Did your early interest in sacred music lay the ground work for your return to the faith?

Yes, but I was never an atheist, I believed in the God of my childhood. It’s just that he seemed so remote and silent that I didn’t see what he had to do with me or I with him. In 1989, in the midst of a composing crisis, I was so desperate for help that I fell to my knees and prayed, “Dear God, if you are real, please help me now — I am at the end of my rope.” That prayer was answered in an unmistakable way, and this experience became the mustard seed leading to my eventual return to the Church 20 years later. The crux of this crisis was figuring out how to break out of the rigid, dry academicism of the music I had been trained to write. How to reach back into my given musical nature, to compose music with a more traditional kind of beauty? 

At the time, I couldn’t find any greater justification for writing this more traditionally beautiful music except that it was what I liked, and that was a very flimsy foundation on which to push back against the monolith of academic modernism. This problem sent me to the realm of philosophy and theology and, ultimately, to the doorstep of the Church. I saw that the Catholic Church alone offered an integrated account of beauty, truth and goodness, and the Church alone had the moral authority to truly forgive my sins. This is how I became a faithful and obedient Catholic — the search for beauty in music led me to the ultimate source of beauty.


Like your sister, you were on a long pilgrimage that led to your own spiritual healing. 

I should mention that, after I started the Mass last July, I was hit with a case of severe appendicitis that continued for many months. Even now, after surgery, I am still suffering the aftereffects of this truly devastating illness. 

I had never been seriously ill before, and it gave me a window into the experience of people who truly suffer from physical illness. That opened the door to understanding how important the simple kindness of visiting the sick can be. I was amazed at the consoling power of simply having my wife, Lucia, at my side through my three hospitalizations. And that third time I returned to the hospital, it finally occurred to me that I should be praying for all the other people on my floor who were dealing with illness. That opened wide a new place in me spiritually. 


Don’t you think our youth-oriented, individualistic culture encourages us to fear illness and even deny the inevitability of growing old?

Yes, and I am ashamed to say that when my sister was diagnosed with MS in 1986 and my parents called to tell me, I didn’t call my sister for over a week because I was completely freaked out by the thought of being related to somebody who had such a serious illness. So, in my experience, that fear is real. But by the power of the Holy Spirit, I feel like the final vestiges of these fears in me were purged when I found spiritual kinship with those who suffer.


What is Our Lady of Lourdes’ message to the Church?
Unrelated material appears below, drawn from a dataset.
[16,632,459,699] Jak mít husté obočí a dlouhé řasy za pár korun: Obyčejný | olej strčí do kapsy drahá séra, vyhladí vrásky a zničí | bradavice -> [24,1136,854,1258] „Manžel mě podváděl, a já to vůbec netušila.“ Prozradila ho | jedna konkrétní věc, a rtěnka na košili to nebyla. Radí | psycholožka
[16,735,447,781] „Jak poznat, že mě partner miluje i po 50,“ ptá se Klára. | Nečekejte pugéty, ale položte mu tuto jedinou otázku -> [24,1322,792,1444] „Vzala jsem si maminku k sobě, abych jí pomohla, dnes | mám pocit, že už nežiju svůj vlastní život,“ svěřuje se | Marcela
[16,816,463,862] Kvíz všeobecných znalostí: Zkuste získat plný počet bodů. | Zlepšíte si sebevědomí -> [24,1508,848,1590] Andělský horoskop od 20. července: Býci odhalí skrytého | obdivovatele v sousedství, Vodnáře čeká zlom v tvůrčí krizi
What stands out for me is how she addressed herself to St. Bernadette. She told Bernadette, “Tell them I am the Immaculate Conception.” As the Immaculate Conception, Our Lady herself is a living symbol of the sanctifying power of our Lord Jesus Christ. Through the apparitions and then the spring at the grotto at Lourdes, she becomes an intercessor both for those in need of faith and those in need of physical healing.

The apparitions took place in post-revolutionary France, just as the culture was beginning to acknowledge again its Christian roots. And it helped the French realize that destroying the Catholic Church would be a tragic mistake — an act of cultural suicide. St. Bernadette provided for us an example of the childlike simplicity of heart that we have to put on in order to receive the gift of faith.